** Assignment **
Please copy out every line in the records below that includes the word "Bamboo".

=-=-=

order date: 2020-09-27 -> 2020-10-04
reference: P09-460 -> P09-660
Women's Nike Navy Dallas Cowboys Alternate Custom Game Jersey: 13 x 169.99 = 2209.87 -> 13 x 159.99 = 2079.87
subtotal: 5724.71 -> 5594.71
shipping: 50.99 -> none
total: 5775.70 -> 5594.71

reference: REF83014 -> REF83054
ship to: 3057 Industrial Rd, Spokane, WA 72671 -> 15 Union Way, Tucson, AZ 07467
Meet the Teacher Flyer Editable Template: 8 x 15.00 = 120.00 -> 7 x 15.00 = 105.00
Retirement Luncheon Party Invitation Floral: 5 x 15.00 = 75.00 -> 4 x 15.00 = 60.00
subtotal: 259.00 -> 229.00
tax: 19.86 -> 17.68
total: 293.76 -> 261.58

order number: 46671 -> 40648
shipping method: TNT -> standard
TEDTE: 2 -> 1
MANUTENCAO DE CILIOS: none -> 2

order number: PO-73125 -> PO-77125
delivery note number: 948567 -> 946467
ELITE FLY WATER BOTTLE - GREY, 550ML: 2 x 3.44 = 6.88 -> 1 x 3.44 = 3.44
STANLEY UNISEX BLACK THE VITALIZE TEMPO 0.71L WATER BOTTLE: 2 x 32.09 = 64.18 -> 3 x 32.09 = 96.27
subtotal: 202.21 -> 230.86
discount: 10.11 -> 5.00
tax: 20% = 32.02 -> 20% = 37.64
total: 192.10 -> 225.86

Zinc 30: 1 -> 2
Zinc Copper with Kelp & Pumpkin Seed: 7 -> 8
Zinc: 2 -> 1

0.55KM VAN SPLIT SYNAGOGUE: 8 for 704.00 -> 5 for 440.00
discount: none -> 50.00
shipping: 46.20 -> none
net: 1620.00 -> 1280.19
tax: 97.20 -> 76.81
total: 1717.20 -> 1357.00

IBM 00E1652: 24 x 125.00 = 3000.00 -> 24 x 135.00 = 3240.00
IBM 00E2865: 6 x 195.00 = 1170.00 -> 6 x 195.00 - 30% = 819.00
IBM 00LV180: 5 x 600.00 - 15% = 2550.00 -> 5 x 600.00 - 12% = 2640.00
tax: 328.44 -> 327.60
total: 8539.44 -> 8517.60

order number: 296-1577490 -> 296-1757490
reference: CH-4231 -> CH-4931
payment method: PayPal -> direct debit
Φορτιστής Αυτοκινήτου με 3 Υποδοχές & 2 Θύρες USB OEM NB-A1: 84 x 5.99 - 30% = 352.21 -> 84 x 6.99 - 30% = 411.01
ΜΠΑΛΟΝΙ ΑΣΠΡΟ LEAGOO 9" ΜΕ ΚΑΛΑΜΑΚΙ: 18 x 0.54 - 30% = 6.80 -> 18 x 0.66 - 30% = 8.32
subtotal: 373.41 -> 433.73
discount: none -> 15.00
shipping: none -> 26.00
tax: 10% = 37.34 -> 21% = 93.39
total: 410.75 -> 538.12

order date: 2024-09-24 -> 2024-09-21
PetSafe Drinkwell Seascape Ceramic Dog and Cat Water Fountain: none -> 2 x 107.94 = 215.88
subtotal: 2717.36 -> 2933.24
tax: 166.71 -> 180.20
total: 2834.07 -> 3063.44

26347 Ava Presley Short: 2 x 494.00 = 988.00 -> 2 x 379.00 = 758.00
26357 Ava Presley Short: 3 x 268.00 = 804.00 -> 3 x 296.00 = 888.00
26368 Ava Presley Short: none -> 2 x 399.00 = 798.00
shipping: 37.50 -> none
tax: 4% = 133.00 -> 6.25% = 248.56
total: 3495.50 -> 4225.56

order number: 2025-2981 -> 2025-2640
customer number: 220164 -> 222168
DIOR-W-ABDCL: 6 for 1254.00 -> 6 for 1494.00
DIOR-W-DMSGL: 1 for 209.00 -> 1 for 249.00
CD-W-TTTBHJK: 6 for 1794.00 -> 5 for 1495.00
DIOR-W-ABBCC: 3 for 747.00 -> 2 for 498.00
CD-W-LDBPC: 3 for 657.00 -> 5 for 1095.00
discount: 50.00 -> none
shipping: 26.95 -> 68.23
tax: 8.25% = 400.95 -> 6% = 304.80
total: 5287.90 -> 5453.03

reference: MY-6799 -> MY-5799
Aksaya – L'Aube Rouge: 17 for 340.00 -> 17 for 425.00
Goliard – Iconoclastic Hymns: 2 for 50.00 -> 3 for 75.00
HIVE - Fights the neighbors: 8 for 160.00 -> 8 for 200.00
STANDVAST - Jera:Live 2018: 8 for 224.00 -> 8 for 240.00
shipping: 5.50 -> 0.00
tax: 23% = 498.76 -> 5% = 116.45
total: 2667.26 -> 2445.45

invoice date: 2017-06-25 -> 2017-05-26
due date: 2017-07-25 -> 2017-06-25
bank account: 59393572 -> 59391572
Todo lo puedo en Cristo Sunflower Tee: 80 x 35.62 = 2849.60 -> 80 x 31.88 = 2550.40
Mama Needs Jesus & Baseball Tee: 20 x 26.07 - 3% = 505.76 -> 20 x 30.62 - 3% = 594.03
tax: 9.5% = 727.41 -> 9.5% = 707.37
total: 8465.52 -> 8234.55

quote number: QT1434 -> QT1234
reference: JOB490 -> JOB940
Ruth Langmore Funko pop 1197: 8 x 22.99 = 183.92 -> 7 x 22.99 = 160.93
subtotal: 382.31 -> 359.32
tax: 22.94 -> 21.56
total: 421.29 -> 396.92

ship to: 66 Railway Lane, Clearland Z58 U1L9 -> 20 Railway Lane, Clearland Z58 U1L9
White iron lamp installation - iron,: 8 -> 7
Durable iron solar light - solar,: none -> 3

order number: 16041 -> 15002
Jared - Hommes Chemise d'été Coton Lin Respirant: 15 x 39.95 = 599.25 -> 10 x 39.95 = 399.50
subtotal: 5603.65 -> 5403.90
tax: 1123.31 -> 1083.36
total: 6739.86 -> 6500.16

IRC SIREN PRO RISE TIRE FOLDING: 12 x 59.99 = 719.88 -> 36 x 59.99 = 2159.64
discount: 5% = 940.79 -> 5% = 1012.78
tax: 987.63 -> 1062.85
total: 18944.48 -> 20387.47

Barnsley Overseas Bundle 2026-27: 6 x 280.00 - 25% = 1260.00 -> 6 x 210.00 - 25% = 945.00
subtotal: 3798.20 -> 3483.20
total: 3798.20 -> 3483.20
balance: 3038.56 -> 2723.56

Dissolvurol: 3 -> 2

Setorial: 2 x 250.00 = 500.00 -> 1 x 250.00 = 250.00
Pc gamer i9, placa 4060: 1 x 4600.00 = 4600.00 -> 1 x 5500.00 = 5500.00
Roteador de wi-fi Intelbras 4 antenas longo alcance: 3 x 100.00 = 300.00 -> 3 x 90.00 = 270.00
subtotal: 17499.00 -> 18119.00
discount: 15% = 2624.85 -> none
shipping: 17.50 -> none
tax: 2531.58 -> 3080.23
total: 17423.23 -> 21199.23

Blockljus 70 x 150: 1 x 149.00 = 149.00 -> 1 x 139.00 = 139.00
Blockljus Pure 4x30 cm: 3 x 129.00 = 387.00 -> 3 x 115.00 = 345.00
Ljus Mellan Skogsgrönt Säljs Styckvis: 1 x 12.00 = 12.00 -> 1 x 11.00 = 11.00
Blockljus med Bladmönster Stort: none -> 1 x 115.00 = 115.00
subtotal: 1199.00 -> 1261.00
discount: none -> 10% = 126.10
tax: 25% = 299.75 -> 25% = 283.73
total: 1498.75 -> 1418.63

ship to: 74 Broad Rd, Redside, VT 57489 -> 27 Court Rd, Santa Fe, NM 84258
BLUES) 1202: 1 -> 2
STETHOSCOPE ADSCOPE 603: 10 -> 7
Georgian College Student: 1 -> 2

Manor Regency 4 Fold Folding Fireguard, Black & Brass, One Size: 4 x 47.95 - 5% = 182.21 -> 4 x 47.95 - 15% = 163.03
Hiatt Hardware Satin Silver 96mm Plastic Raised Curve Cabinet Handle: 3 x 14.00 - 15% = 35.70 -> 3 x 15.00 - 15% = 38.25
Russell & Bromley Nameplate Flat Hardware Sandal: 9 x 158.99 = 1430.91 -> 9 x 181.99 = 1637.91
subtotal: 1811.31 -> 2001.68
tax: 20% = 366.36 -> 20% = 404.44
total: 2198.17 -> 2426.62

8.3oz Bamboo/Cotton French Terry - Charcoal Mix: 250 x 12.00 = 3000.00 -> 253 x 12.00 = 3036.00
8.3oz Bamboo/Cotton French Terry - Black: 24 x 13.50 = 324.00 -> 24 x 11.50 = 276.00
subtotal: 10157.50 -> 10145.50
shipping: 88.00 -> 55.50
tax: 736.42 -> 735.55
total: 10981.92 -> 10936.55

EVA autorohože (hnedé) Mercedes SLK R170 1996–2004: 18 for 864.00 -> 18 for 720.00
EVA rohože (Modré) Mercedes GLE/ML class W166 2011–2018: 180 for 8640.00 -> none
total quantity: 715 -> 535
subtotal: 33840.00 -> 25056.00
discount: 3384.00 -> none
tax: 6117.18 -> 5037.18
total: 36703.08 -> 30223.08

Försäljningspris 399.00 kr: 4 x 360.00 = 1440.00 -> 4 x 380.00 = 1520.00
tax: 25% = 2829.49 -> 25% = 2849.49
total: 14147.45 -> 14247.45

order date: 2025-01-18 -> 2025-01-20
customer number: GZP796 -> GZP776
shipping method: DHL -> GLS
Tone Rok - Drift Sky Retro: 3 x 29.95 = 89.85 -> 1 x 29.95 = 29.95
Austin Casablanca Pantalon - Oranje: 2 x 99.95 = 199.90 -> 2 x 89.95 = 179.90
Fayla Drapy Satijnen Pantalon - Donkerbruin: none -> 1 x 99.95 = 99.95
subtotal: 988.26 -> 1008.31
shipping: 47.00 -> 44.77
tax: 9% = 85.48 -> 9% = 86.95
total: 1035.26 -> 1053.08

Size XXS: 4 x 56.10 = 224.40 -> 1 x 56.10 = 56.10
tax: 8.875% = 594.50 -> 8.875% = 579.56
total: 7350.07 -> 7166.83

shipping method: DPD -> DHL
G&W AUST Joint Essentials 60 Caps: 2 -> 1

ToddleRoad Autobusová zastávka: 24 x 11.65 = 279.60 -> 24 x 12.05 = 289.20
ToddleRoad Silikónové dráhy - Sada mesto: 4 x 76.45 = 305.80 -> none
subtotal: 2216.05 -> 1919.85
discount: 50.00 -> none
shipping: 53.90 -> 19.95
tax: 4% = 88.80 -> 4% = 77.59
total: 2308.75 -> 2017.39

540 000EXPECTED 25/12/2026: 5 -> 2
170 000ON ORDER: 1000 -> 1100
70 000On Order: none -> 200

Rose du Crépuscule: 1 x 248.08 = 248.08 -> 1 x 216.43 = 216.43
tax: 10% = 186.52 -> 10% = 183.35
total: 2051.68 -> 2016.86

=-=-=

** Answer below **
8.3oz Bamboo/Cotton French Terry - Charcoal Mix: 250 x 12.00 = 3000.00 -> 253 x 12.00 = 3036.00
8.3oz Bamboo/Cotton French Terry - Black: 24 x 13.50 = 324.00 -> 24 x 11.50 = 276.00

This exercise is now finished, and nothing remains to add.